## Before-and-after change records
----------

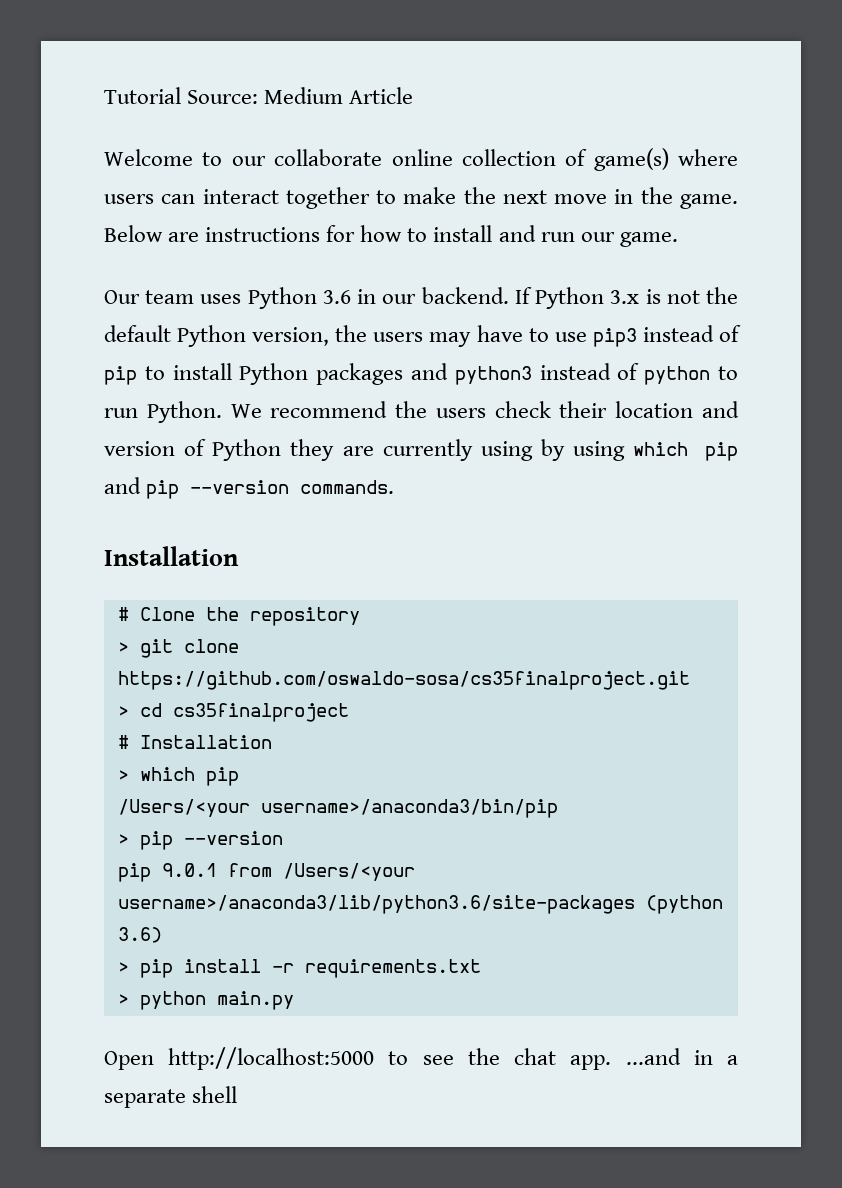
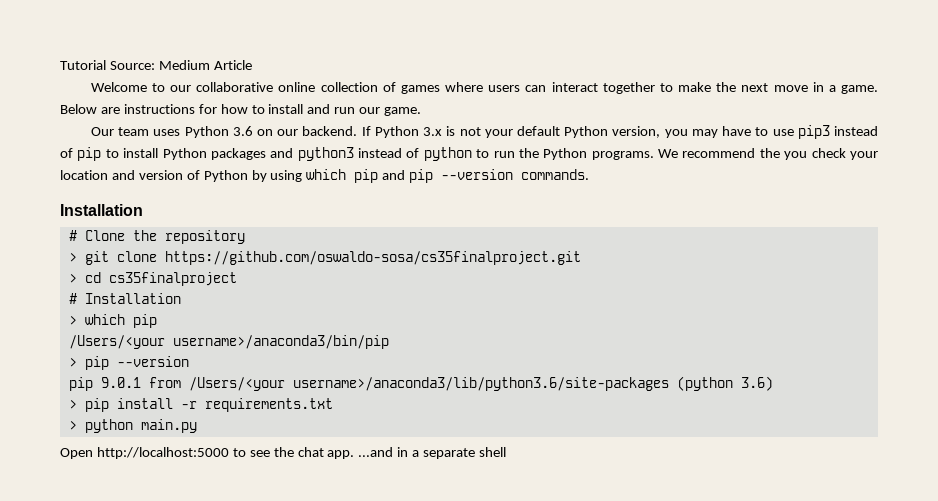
- Welcome to our collaborate online collection of game(s) where users can interact together to make the next move in the game.
+ Welcome to our collaborative online collection of games where users can interact together to make the next move in a game.
- Our team uses Python 3.6 in our backend.
+ Our team uses Python 3.6 on our backend.
- If Python 3.x is not the default Python version, the users may have to use pip3 instead of pip to install Python packages and python3 instead of python to run Python. We recommend the users check their location and version of Python they are currently using by using which pip and pip --version commands.
+ If Python 3.x is not your default Python version, you may have to use pip3 instead of pip to install Python packages and python3 instead of python to run the Python programs. We recommend the you check your location and version of Python by using which pip and pip --version commands.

----------

## Exercise goal
Only the lines from the one with "- If Python" through the last line of the records belong in the answer, each copied exactly.

## Task response
- If Python 3.x is not the default Python version, the users may have to use pip3 instead of pip to install Python packages and python3 instead of python to run Python. We recommend the users check their location and version of Python they are currently using by using which pip and pip --version commands.
+ If Python 3.x is not your default Python version, you may have to use pip3 instead of pip to install Python packages and python3 instead of python to run the Python programs. We recommend the you check your location and version of Python by using which pip and pip --version commands.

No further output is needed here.